## Given data
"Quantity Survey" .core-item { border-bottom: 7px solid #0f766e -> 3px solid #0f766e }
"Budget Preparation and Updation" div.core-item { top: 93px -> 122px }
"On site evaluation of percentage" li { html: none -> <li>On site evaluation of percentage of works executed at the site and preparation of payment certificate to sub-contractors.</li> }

--

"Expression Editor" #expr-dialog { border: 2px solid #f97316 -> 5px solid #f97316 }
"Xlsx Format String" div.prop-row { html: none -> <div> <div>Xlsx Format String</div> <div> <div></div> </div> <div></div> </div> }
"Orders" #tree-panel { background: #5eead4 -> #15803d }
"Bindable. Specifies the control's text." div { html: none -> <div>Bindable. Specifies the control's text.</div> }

## Activity
Output the lines of the records above exactly as they appear, from the line containing "border-bottom: 7px solid" through the line containing "none -> <li>On".

## Task answer
"Quantity Survey" .core-item { border-bottom: 7px solid #0f766e -> 3px solid #0f766e }
"Budget Preparation and Updation" div.core-item { top: 93px -> 122px }
"On site evaluation of percentage" li { html: none -> <li>On site evaluation of percentage of works executed at the site and preparation of payment certificate to sub-contractors.</li> }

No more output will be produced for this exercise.